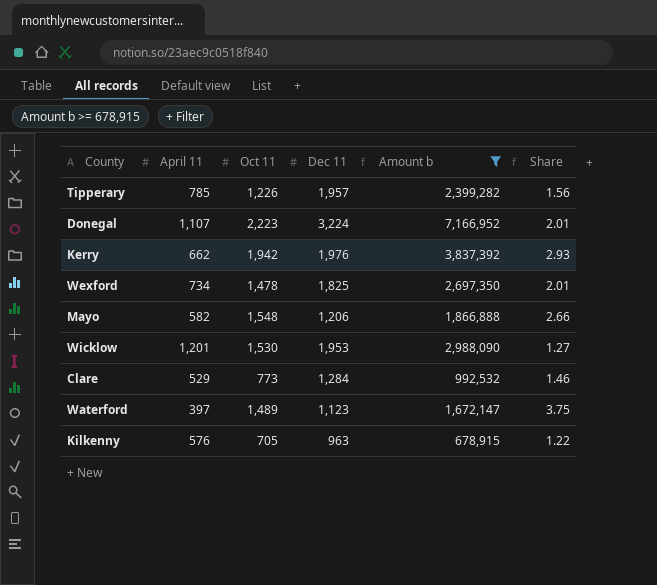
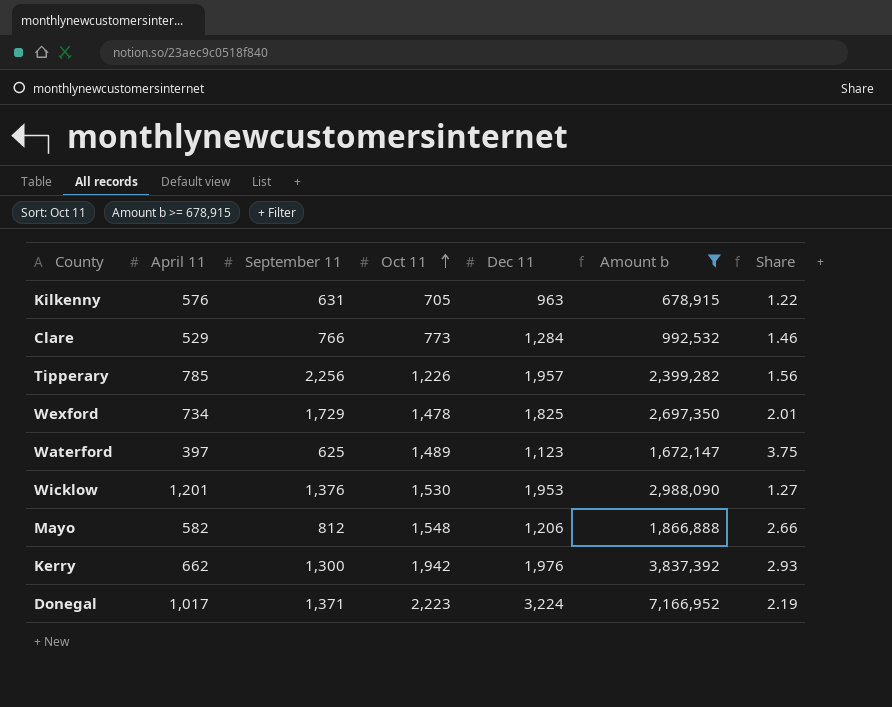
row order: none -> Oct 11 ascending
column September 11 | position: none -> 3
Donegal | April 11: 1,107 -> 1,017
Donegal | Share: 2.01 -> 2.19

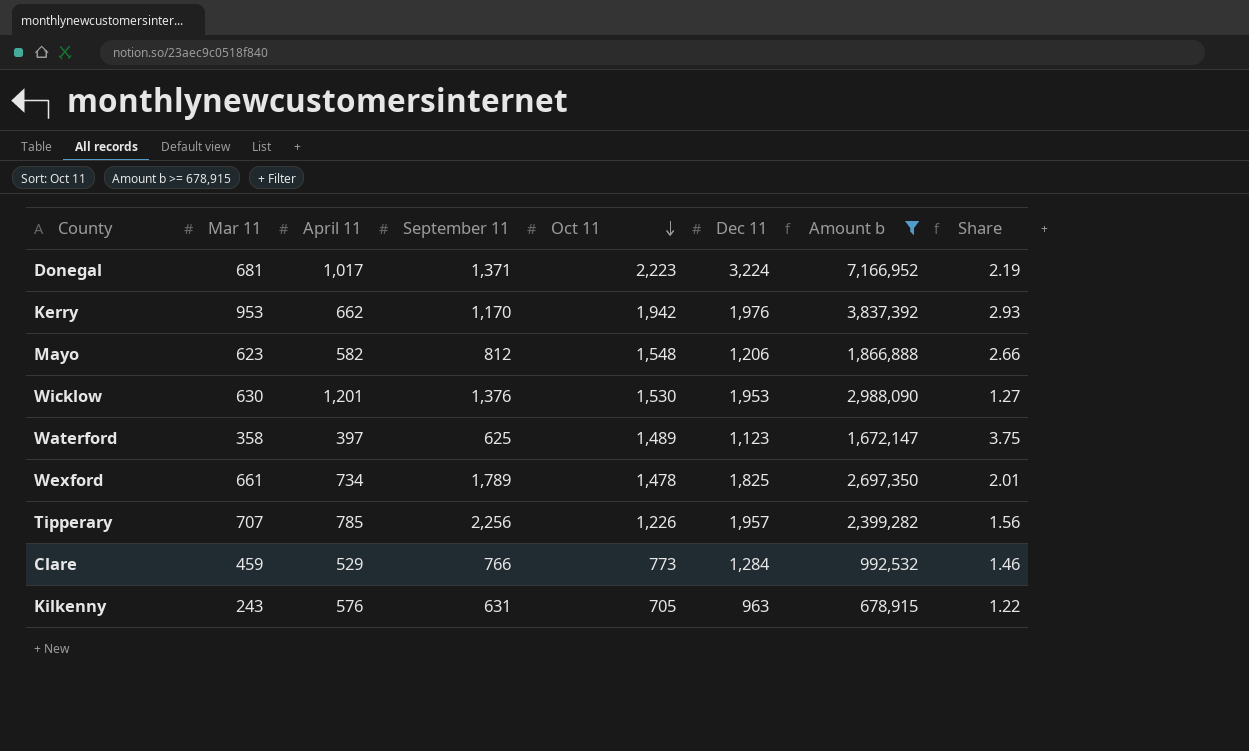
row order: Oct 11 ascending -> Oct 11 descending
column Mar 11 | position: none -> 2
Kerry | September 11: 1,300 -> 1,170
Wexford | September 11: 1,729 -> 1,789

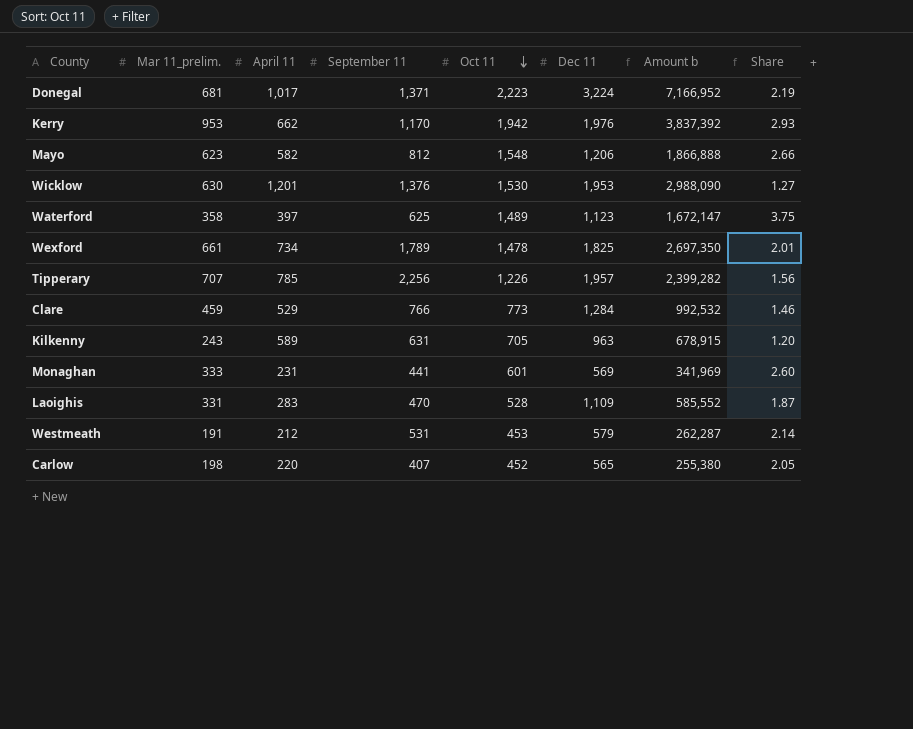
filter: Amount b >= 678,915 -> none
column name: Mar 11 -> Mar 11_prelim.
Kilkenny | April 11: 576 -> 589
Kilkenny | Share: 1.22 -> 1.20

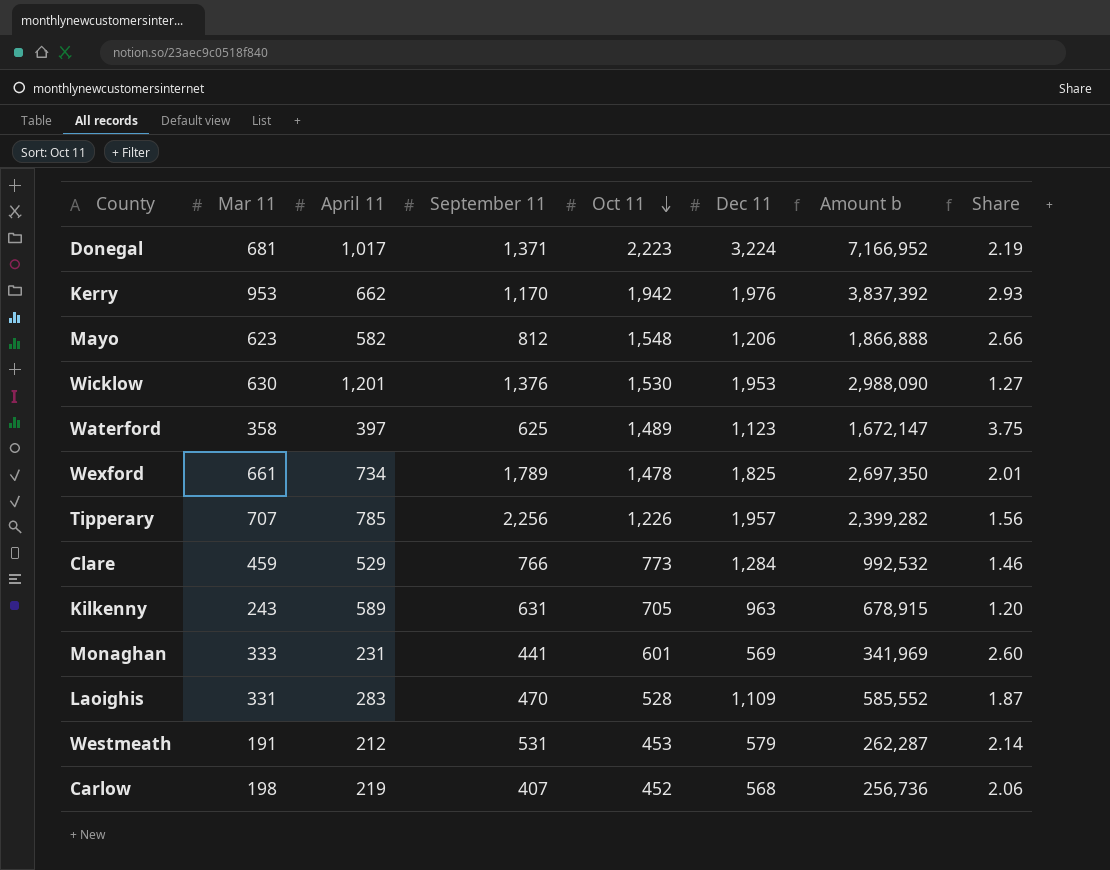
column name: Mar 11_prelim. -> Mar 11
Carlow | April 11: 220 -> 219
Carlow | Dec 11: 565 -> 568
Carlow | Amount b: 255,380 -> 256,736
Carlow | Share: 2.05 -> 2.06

__EXERCISE OBJECTIVE__
Print each record as it appears above, dropping every picture from the copy.

__EXERCISE RESULT__
row order: none -> Oct 11 ascending
column September 11 | position: none -> 3
Donegal | April 11: 1,107 -> 1,017
Donegal | Share: 2.01 -> 2.19

row order: Oct 11 ascending -> Oct 11 descending
column Mar 11 | position: none -> 2
Kerry | September 11: 1,300 -> 1,170
Wexford | September 11: 1,729 -> 1,789

filter: Amount b >= 678,915 -> none
column name: Mar 11 -> Mar 11_prelim.
Kilkenny | April 11: 576 -> 589
Kilkenny | Share: 1.22 -> 1.20

column name: Mar 11_prelim. -> Mar 11
Carlow | April 11: 220 -> 219
Carlow | Dec 11: 565 -> 568
Carlow | Amount b: 255,380 -> 256,736
Carlow | Share: 2.05 -> 2.06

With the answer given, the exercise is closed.